Generations of people come one after the other; changing like the leaves of the trees. (Note: This quote was printed as is from the Media Guide. The actual quote from the Iliad is commonly translated as "Like the generations of leaves, the lives of mortal men. Now the wind scatters the old leaves across the earth, now the living timber bursts with the new buds and spring comes round again. And so with men: as one generation comes to life, another dies away.")
— Homer

In the next sequence, Eros, the Greek god of love, is introduced flying over a pair of lovers (a man and a woman) frolicking in the pool of water located in the center of the stadium. The young couple along with Eros symbolize the fact that the humanity which creates and shapes history is born out of love and passion. This segment introduces the next part of the ceremony, the "Clepsydra," which highlights the themes of the opening ceremony through a celebration of Greek history. The lovers then lie down in the water, and both fall into a dream state. Throughout the rest of the scenes from history and mythology, Eros flies over the parade, occasionally touching or stepping on the floats moving beneath him, thus reinforcing the theme of love and passion as the source for all history.

The pageantry following the statues and the introduction of Eros continues to portray scenes that show the sequence of Greek civilisation through its art. The scenes start with the Minoan civilisation. The first float features the iconic image of Minoan civilization: that of the fertility goddess clad in a bodice exposing her breasts and clutching serpents in both hands. The subsequent floats then feature scenes of bull-jumping, dolphins, and other elements that harken back to the images in the frescoes of Phaestos. The scenes then proceed to the more stark art of the Mycenean civilisation, followed by representations of the Classical period. A chariot carrying an actor portraying Alexander the Great introduces images from the Hellenistic period, which in turn are followed by representations of Byzantine art, the Greek War of Independence, and lastly of 20th century elements of Greek culture, such as the popular shadow-theatre figure Karagiozis, who is said to be a humorous and self-deprecating depiction (and parody) of Greek mentality.
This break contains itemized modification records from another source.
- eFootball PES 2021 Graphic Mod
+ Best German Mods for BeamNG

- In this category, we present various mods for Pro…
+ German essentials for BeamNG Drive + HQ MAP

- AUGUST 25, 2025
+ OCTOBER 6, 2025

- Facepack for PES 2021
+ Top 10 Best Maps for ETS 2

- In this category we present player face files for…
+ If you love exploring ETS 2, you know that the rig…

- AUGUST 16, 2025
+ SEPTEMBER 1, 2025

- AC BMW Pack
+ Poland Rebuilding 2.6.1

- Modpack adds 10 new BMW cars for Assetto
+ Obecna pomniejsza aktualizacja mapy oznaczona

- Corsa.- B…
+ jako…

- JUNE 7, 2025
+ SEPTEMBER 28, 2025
At the end of the parade, "Eros" lowered enough to help a pregnant woman remove her outer garment. This last part represents the ceremony coming into full circle: the "Clepsydra" segment began with the image of the Minoan fertility goddess and is now ending with a pregnant woman representing the future of all humanity and history. With belly glowing, the woman moves into the lake of water as the stadium's lights dim and lights underneath the pool of water turn on, thus creating an image of stars in a galaxy. According to Greek myth, the stars of the galaxy were born out of the milk of Hera's fertile breasts. In fact, the name for the Milky Way Galaxy, the home to planet Earth, was born out of this myth. Slowly the stars rise around the woman, and move to form a rapidly rotating DNA double helix, which is the basis for all life on the planet. Humanity's attempt to understand itself, a theme that has been omnipresent throughout the entire ceremony beginning with the Cycladic head, is further reinforced by the representation of the DNA double helix, which symbolizes humanity's latest and most recent attempt to understand itself: the late 20th and early 21st centuries witnessed great advances in the field of genetics with the mapping of the human genome.

Finally, all the characters of the parade begin to walk inside the pool, around its center, mixing the past and the present in a single marching beat of the drums. The confluence of the past and the present is another main theme of the opening ceremony. The music begins a crescendo with choruses, when all of a sudden an olive tree is lifted from the center of the pool—symbolizing goddess Athena's preferred gift by the Greeks—land and food—over Poseidon's gift, the horse—a tool of warfare. At the music's climax, all the characters stop and raise their arms as if worshipping the Tree, which is high above, surrounded also by the fragments of the deconstructed statues who resemble a mount.

===Parade of Nations===

In order to prepare for the entry of the athletes to the stadium, the giant pool of water that had been constructed on the floor of the stadium had to first be drained. 2,162,000 liters of water were drained from the stadium in a time period of three minutes, providing a dry, hard surface for the athletes to march and gather on.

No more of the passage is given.